Albert Hawkes

Personal information
- Full name: Albert Silas Hawkes
- Born: 16 April 1887 Newtown, New South Wales, Australia
- Died: 13 March 1962 (aged 74) Newtown, New South Wales, Australia

Playing information
- Position: Centre
Club
| Years | Team | Pld | T | G | FG | P |
| 1909–12 | Newtown | 35 | 10 | 14 | 0 | 58 |
Representative
| Years | Team | Pld | T | G | FG | P |
| 1909 | Australia | 1 | 0 | 0 | 0 | 0 |
| 1909 | New South Wales | 1 | 0 | 0 | 0 | 0 |
- Source:

= Albert Hawkes (rugby league) =

Australian rugby league footballer

Albert Hawkes (1887−1962) nicknamed "Alby" was a pioneer Australian rugby league footballer who played in the 1900s and 1910s. He played for Newtown in the New South Wales Rugby League (NSWRL) competition, as a .

==Playing career==
Hawkes played in the club's first ever premiership victory drawing 4–4 with Souths in the 1910 NSWRL grand final. In the dying minutes of the game Souths led 4-2 until Howard Hallett kicked the ball from the near the Souths goal line.

Hawkes caught the ball on the full near the halfway line and on the touch line.
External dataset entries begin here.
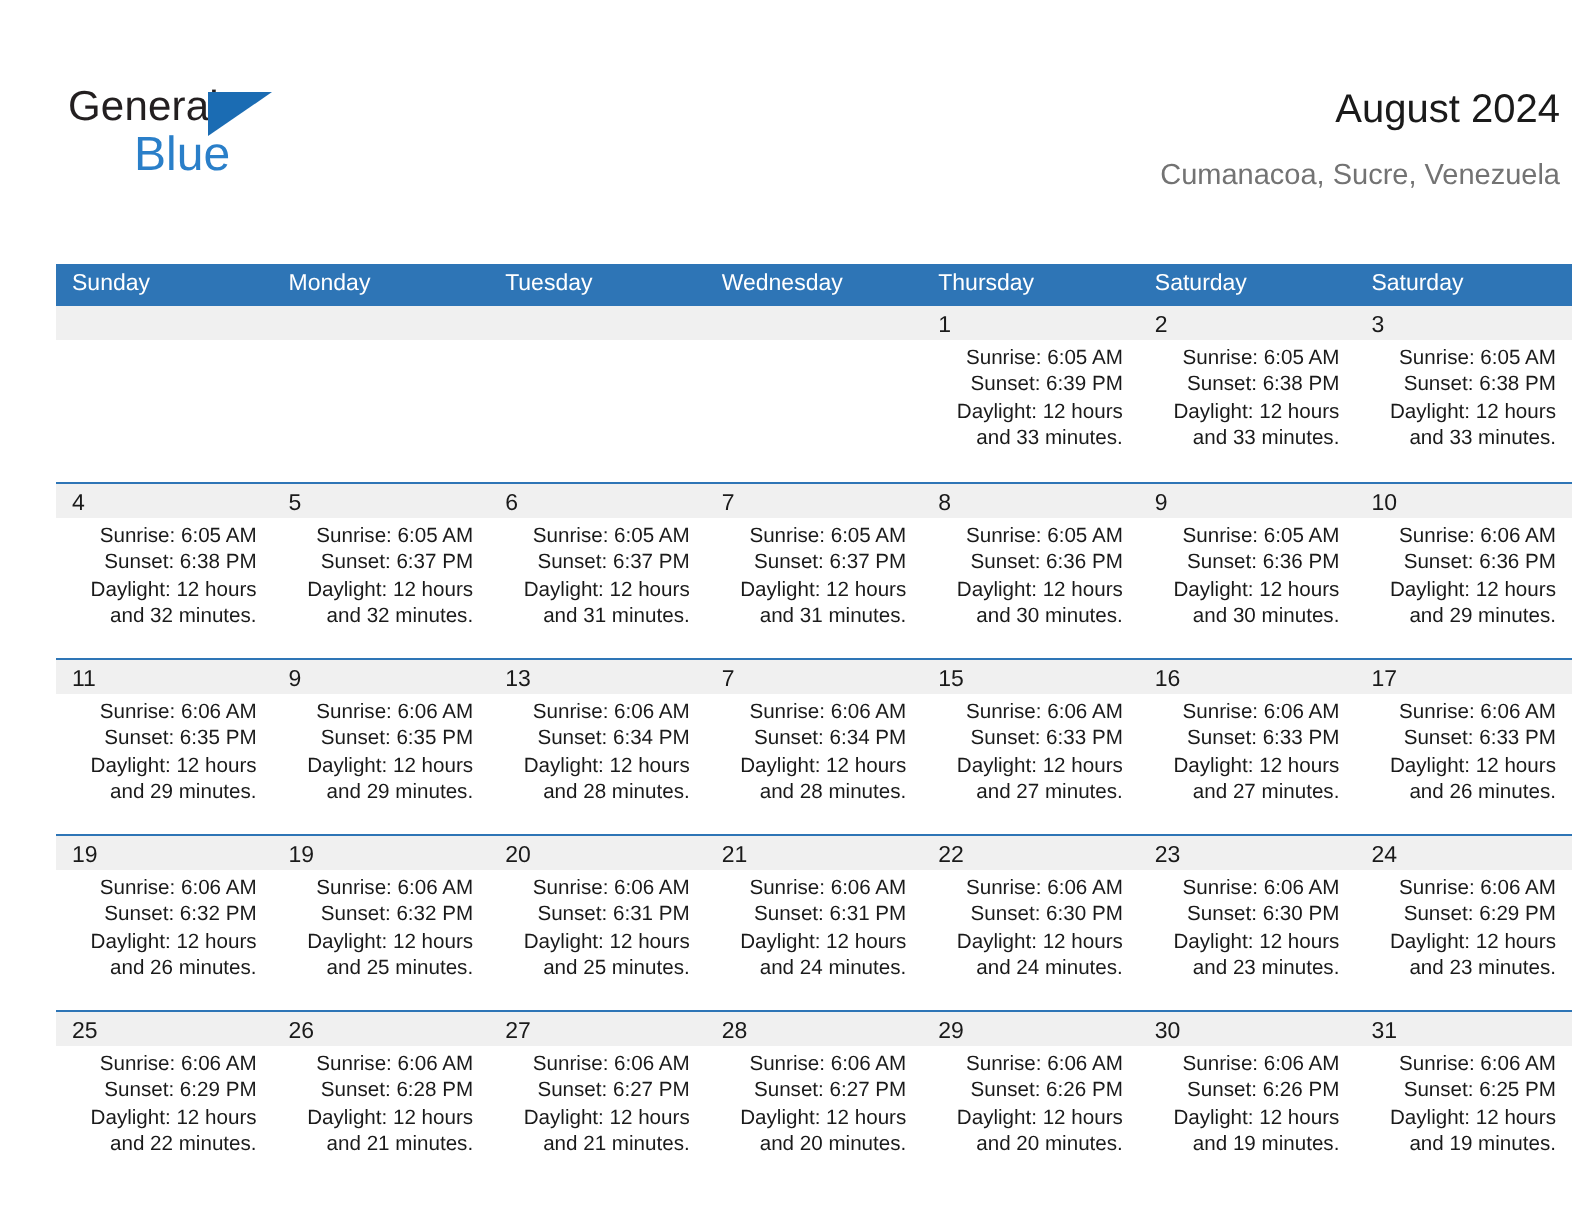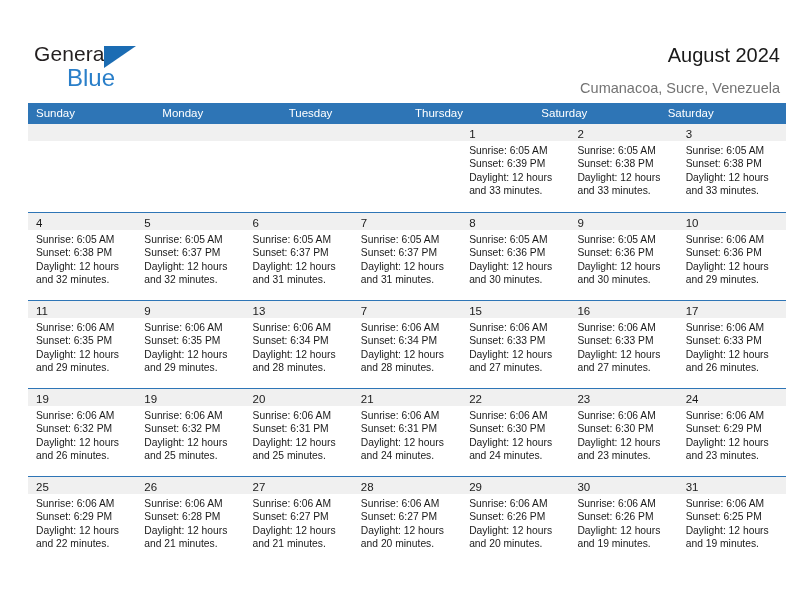--- a/index.html
+++ b/index.html
@@ -91,20 +91,21 @@
     position: absolute;
     left: 28px;
     top: 103px;
     width: 758px;
   }
 
   .dow-header {
     display: flex;
     background: #2e75b6;
     height: 21px;
+    margin-top: 29px;
   }
   .dow {
     flex: 1 1 0;
     color: #ffffff;
     font-size: 11.5px;
     line-height: 21px;
     padding-left: 8px;
     box-sizing: border-box;
     white-space: nowrap;
   }
@@ -135,20 +136,21 @@
   .daycell .daynum {
     font-size: 11.5px;
     line-height: 17px;
     color: #1a1a1a;
   }
   .daycell .info {
     padding: 3px 8px 0 8px;
     font-size: 10.3px;
     line-height: 13.4px;
     color: #1a1a1a;
+    text-align: right;
   }
   .daycell .info div {
     white-space: nowrap;
   }
 </style>
 </head>
 <body>
 
 <div class="page">
 
@@ -166,20 +168,21 @@
     </div>
 
   </div>
 
   <div class="calendar">
 
     <div class="dow-header">
       <div class="dow">Sunday</div>
       <div class="dow">Monday</div>
       <div class="dow">Tuesday</div>
+      <div class="dow">Wednesday</div>
       <div class="dow">Thursday</div>
       <div class="dow">Saturday</div>
       <div class="dow">Saturday</div>
     </div>
 
     <div class="week first">
       <div class="daycell empty">
         <div class="numband"><span class="daynum"></span></div>
 
       </div>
The rules allowed Newtown to claim a fair mark which meant they had the chance to tie the game with a shot at goal. Newtown converted the penalty drawing the game but since they had finished first on the table during the regular season, they were declared premiership winners.

Hawkes played two further seasons before retiring at the end of 1912. Hawkes also played one game for Australia and one game for New South Wales at representative level.